I mention all of this because while most viewers and reviewers focused (as I did, the first time I saw the film) on Reyhan's independence, I think she shared this with those other characters:  She was moving forward--on the road ahead, as it were--because, really, she couldn't do anything else.  For her, supporting herself and her kids wasn't about making a statement or defying the norms of her society:  Taking over that cafe, and making those meals (which you can practically taste while watching the film!) is her path.  

In other words, hers was not an act of defiance; she simply knew that following the norms of her culture by assenting to her brother-in-law's desire to become her second husband wasn't for her.  He wasn't a monster or villain--if anything, he's rather sympathetic, at least until the end of the film; she simply knew that her way forward didn't include him.  And the way forward was all she had.

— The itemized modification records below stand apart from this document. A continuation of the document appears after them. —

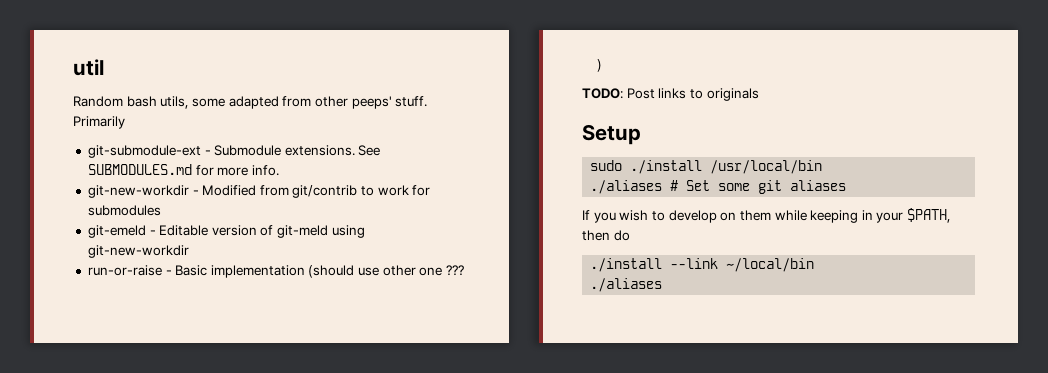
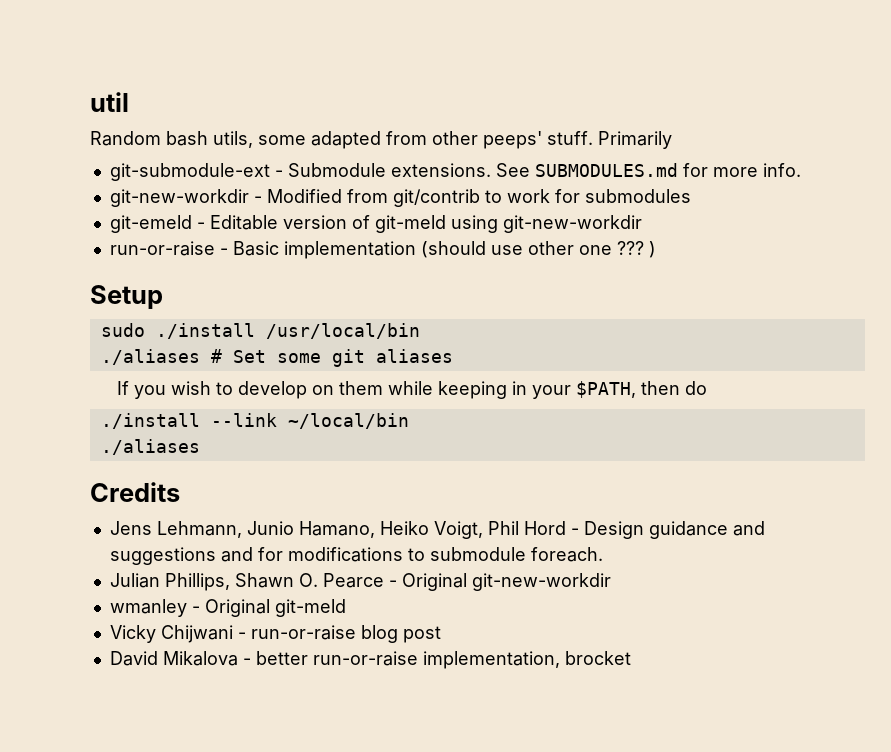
- TODO: Post links to originals
+ Credits
+ Jens Lehmann, Junio Hamano, Heiko Voigt, Phil Hord - Design guidance and suggestions and for modifications to submodule foreach.
+ Julian Phillips, Shawn O. Pearce - Original git-new-workdir
+ wmanley - Original git-meld
+ Vicky Chijwani - run-or-raise blog post
+ David Mikalova - better run-or-raise implementation, brocket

So it was when I took  two of the most important bike rides I've ever taken.  One I described in "The Mountain We Climbed" and "Up the Col du Galibier." The other, shorter and less arduous, I took about a year later:  the last one from the apartment I shared with my former partner to my current life.  I had moved almost all of my stuff to my new place; I went back to pick up a few small things I'd left--intentionally, so I would have to take that ride?

I feel as if the coming Biden presidency will be like those journeys:  None of us knows what lies ahead; we just know that we must move ahead.  Going back is not an option.